Since then, Alonzo has been open about the disappointment she felt that ABC had pulled the plug so quickly. She blames a lot of it on the lack of marketing dollars behind it. “People didn’t know it existed,” she said in an interview in 2015. “I never got a billboard. I never really got a lot of commercials. Compared to the launches of other shows, you could see a really big difference in the amount of marketing we got.”
Now, amid the Hollywood strike led by the Writers Guild of America and the Screen Actors Guild, two unions Alonzo is a member of, the stand-up comedian is adding more context to how her canceled show ties into what is currently happening in the industry between the studios and the talent.

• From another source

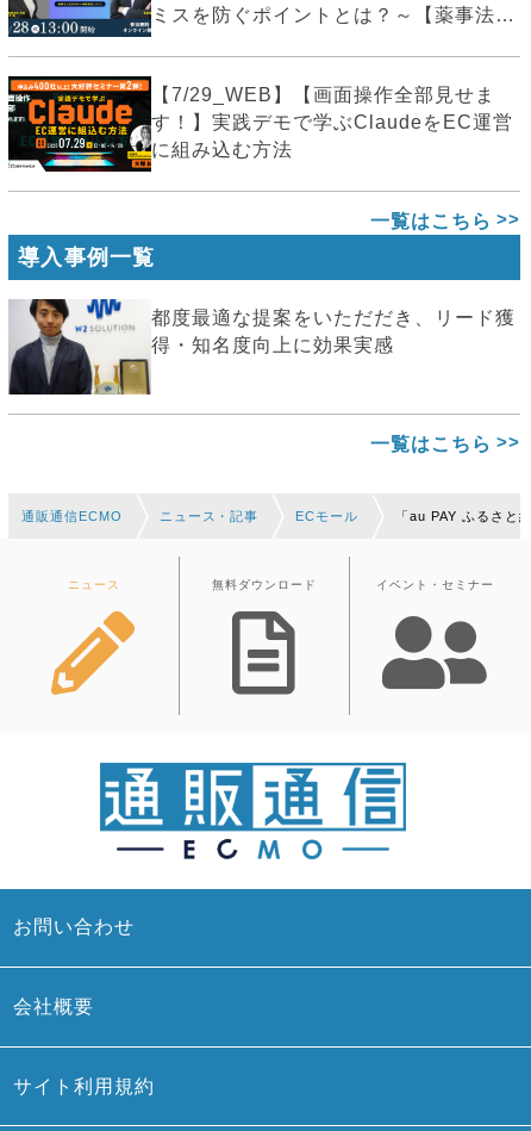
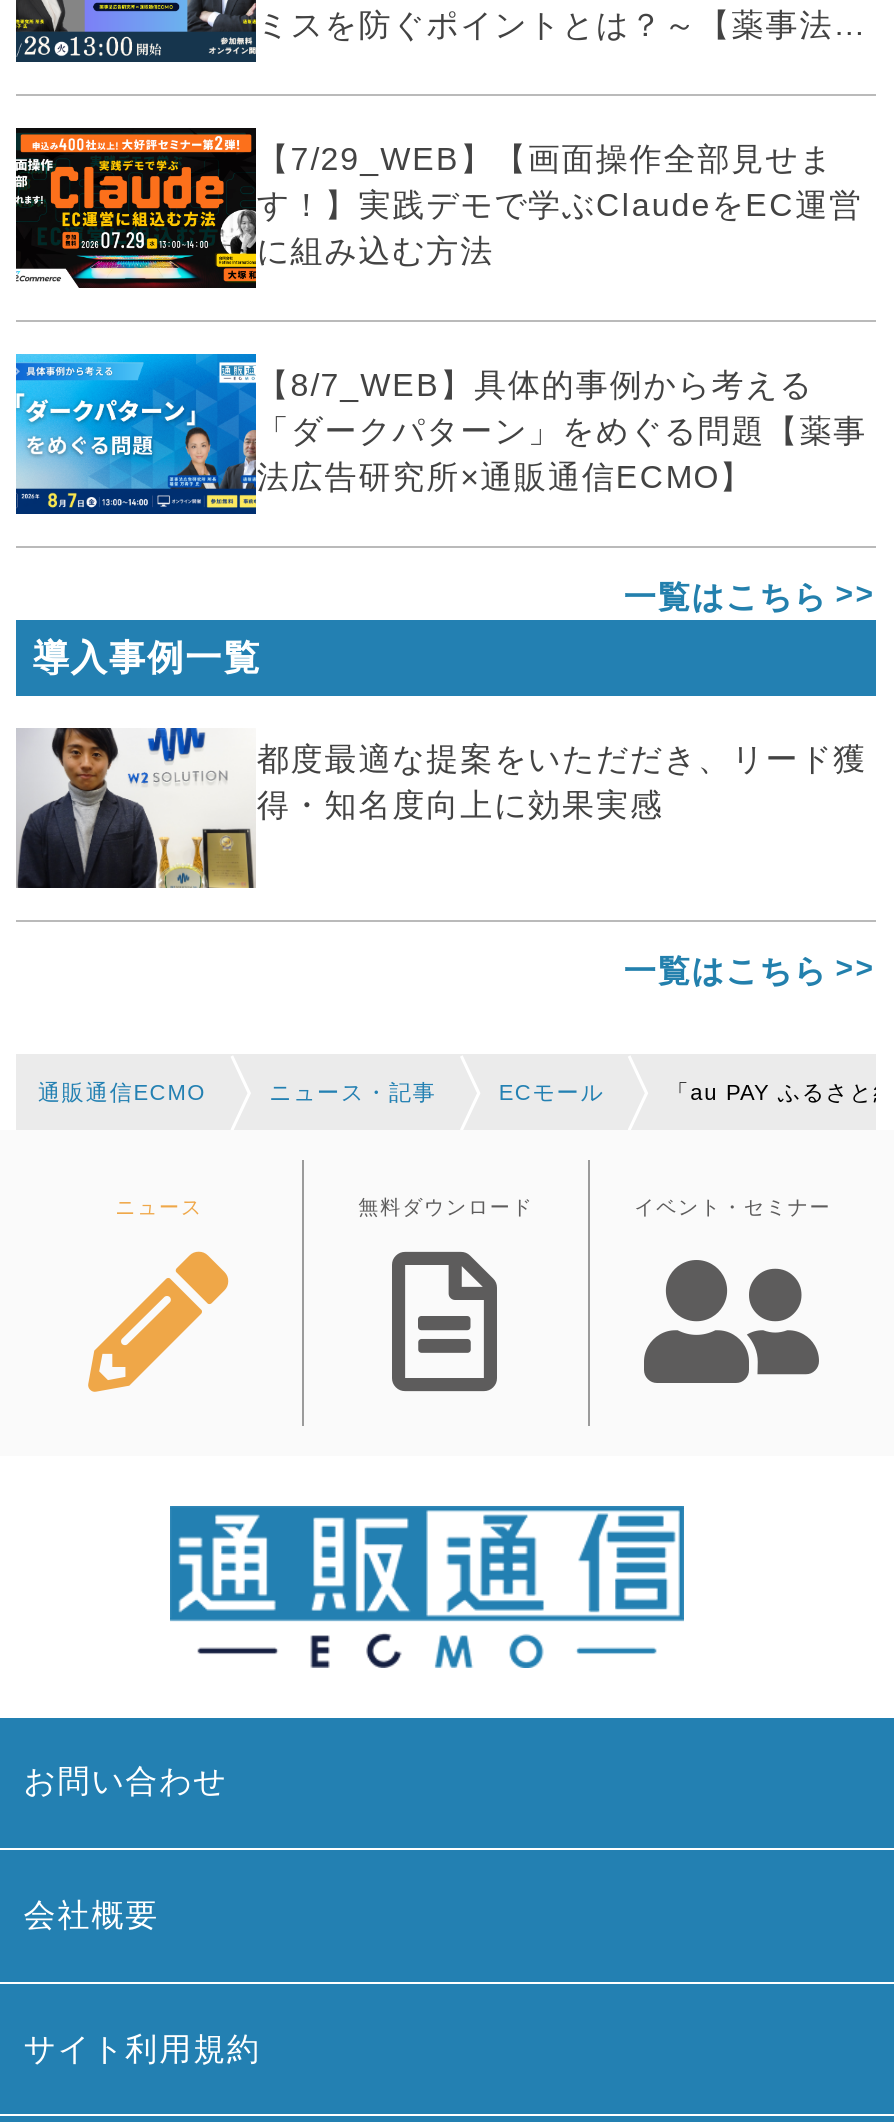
none -> [14,352,867,516] [image] | 【8/7_WEB】具体的事例から考える | 「ダークパターン」をめぐる問題【薬事 | 法広告研究所×通販通信ECMO】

“People ask why I haven’t created another show,” Alonzo tweeted. “Sometimes I get close but then remember how I was treated and I stick to stand-up.”
The negative experience Alonzo mentions is how many writers and actors feel today and why they’ve decided to hit the picket line. For many, it’s shocking to see how studio heads are mishandling contract negotiations. For others, it’s not surprising because they know and have experienced studios’ shady practices that put money first.
Alonzo also offered a cautionary tale to her Twitter followers.
“Forgot to add that my lawyers suggested getting my name copyrighted because the studio would try to own it because of the show,” she tweeted. “So, I paid money I didn’t have to do it. A WEEK LATER…the studio tried! I beat them by a week!”
A studio trying to own the rights to your name is enough to make anyone cautious. And it’s no wonder Cristela Alonzo never went back. And it’s no wonder actors and writers today don’t want to be treated like the studios made her feel eight years ago – expendable.